Data records:
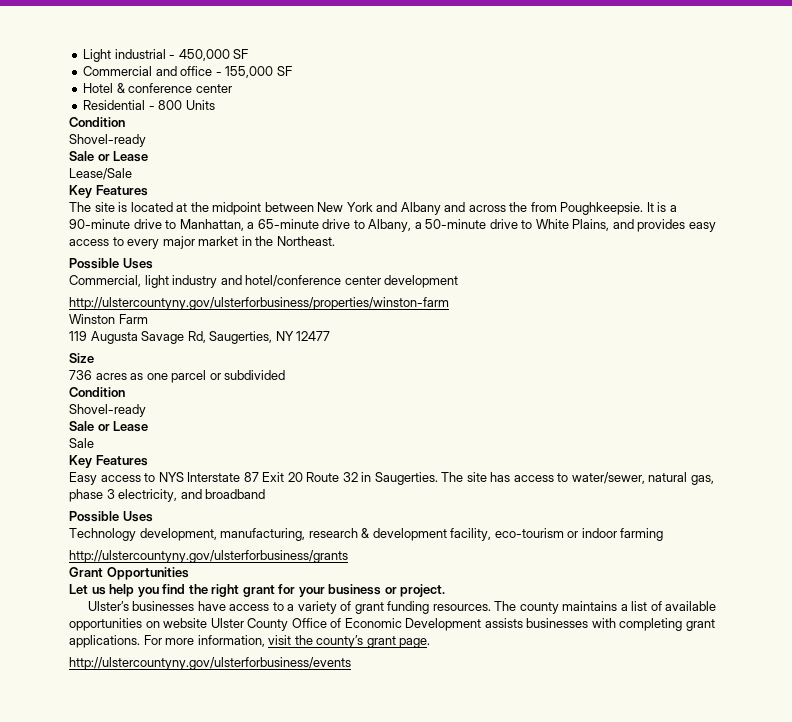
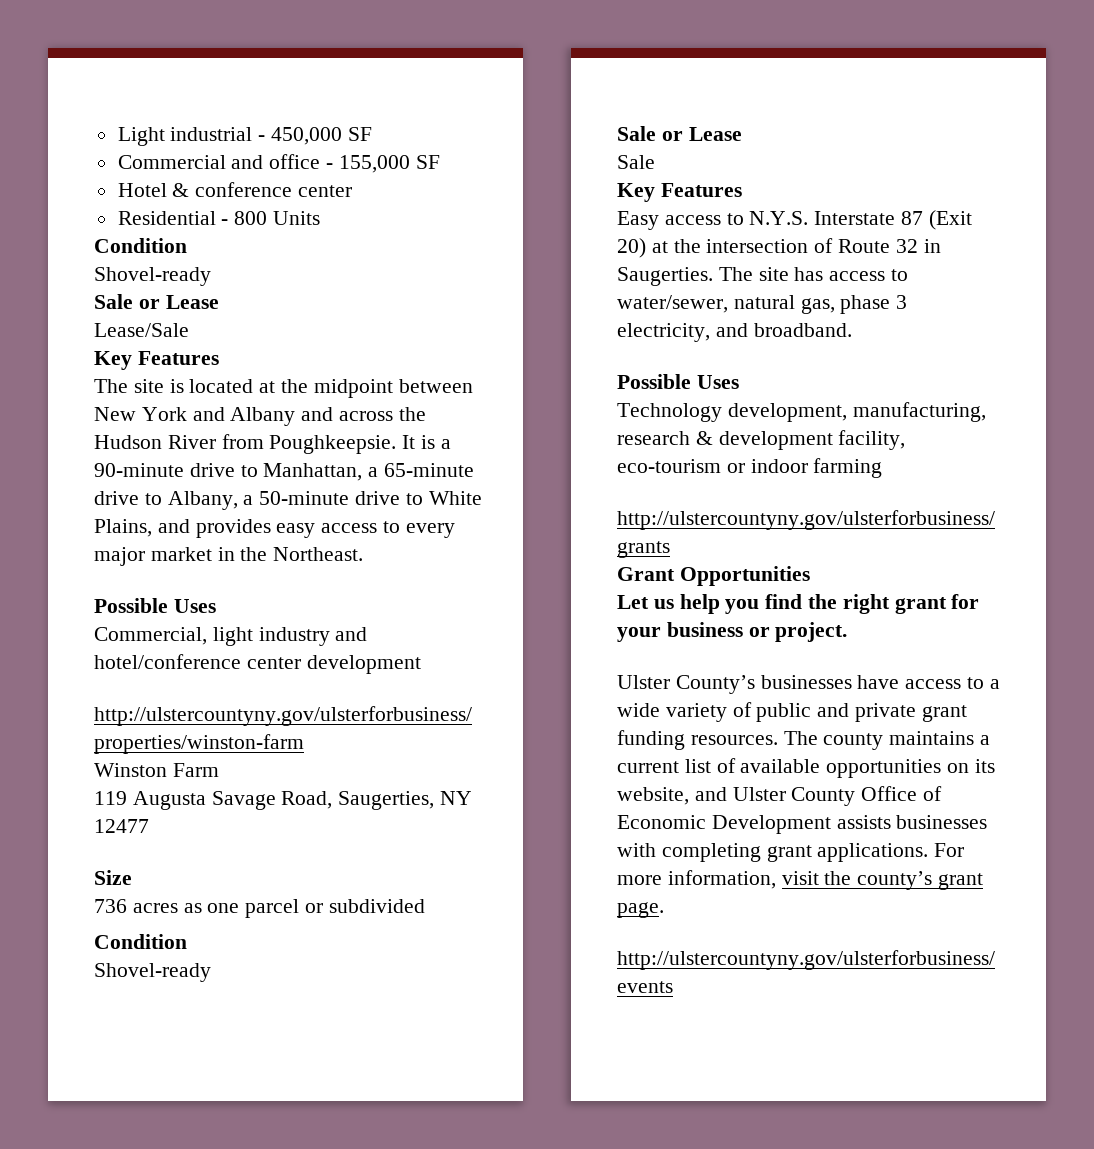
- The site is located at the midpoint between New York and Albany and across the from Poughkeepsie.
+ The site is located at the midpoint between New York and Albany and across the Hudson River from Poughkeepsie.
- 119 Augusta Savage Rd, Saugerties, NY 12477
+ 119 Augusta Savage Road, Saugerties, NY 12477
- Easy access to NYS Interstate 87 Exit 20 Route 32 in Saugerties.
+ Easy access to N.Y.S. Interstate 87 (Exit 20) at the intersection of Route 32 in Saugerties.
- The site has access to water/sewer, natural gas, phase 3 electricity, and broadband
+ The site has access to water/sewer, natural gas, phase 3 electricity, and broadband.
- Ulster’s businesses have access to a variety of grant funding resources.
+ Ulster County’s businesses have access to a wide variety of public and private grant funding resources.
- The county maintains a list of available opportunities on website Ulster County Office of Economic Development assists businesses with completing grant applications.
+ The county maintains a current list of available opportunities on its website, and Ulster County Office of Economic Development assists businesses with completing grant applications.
...
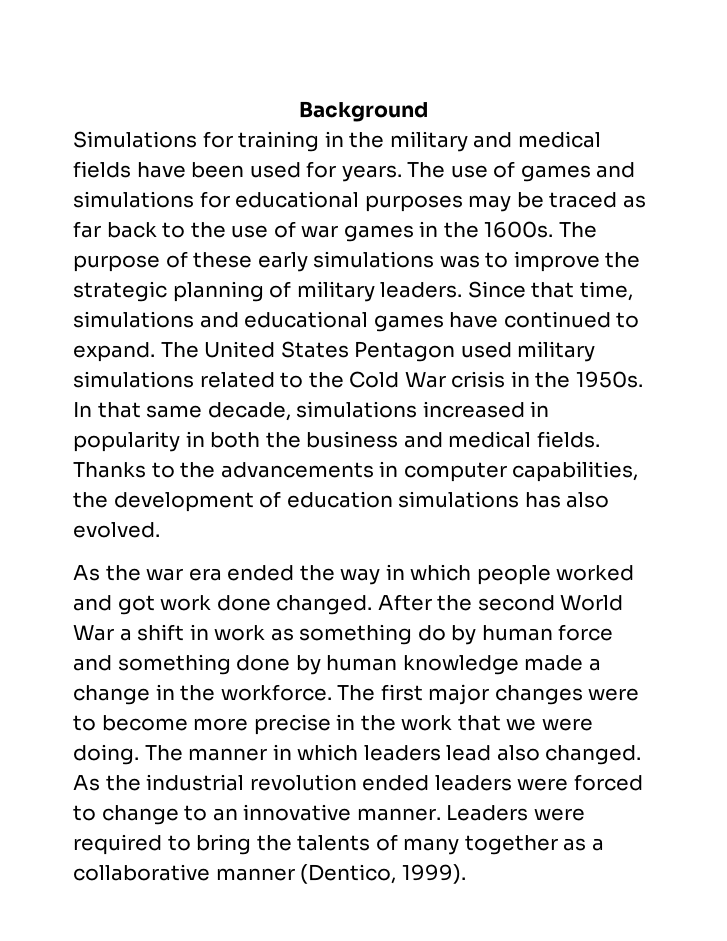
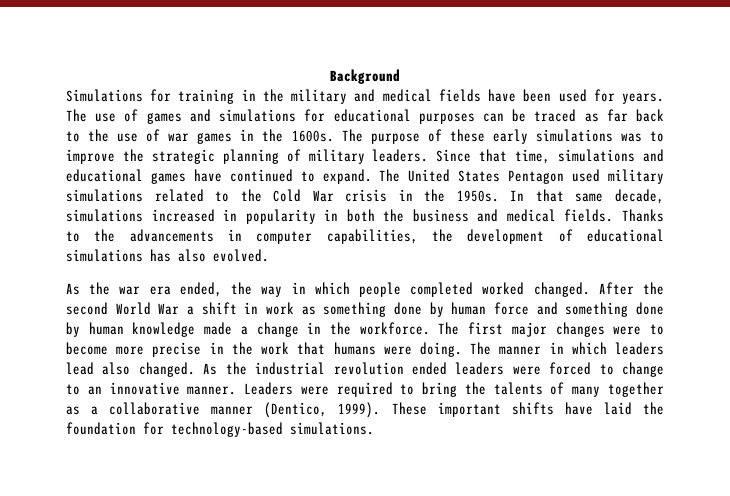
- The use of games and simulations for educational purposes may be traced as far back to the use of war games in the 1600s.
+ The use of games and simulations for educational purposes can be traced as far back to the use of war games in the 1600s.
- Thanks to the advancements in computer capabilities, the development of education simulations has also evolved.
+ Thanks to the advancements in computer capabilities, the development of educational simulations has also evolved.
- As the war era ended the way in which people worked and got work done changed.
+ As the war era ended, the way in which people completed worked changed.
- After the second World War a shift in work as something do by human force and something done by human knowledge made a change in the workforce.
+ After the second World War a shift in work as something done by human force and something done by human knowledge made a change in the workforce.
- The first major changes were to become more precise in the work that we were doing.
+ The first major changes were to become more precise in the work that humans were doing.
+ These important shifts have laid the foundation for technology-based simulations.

◆ **Task goal**: The answer is the lines above between the line holding "of Route 32 in Saugerties." and the line holding "maintains a current", inclusive, each written out exactly, and no others.

◆ **Your solution**:
+ Easy access to N.Y.S. Interstate 87 (Exit 20) at the intersection of Route 32 in Saugerties.
- The site has access to water/sewer, natural gas, phase 3 electricity, and broadband
+ The site has access to water/sewer, natural gas, phase 3 electricity, and broadband.
- Ulster’s businesses have access to a variety of grant funding resources.
+ Ulster County’s businesses have access to a wide variety of public and private grant funding resources.
- The county maintains a list of available opportunities on website Ulster County Office of Economic Development assists businesses with completing grant applications.
+ The county maintains a current list of available opportunities on its website, and Ulster County Office of Economic Development assists businesses with completing grant applications.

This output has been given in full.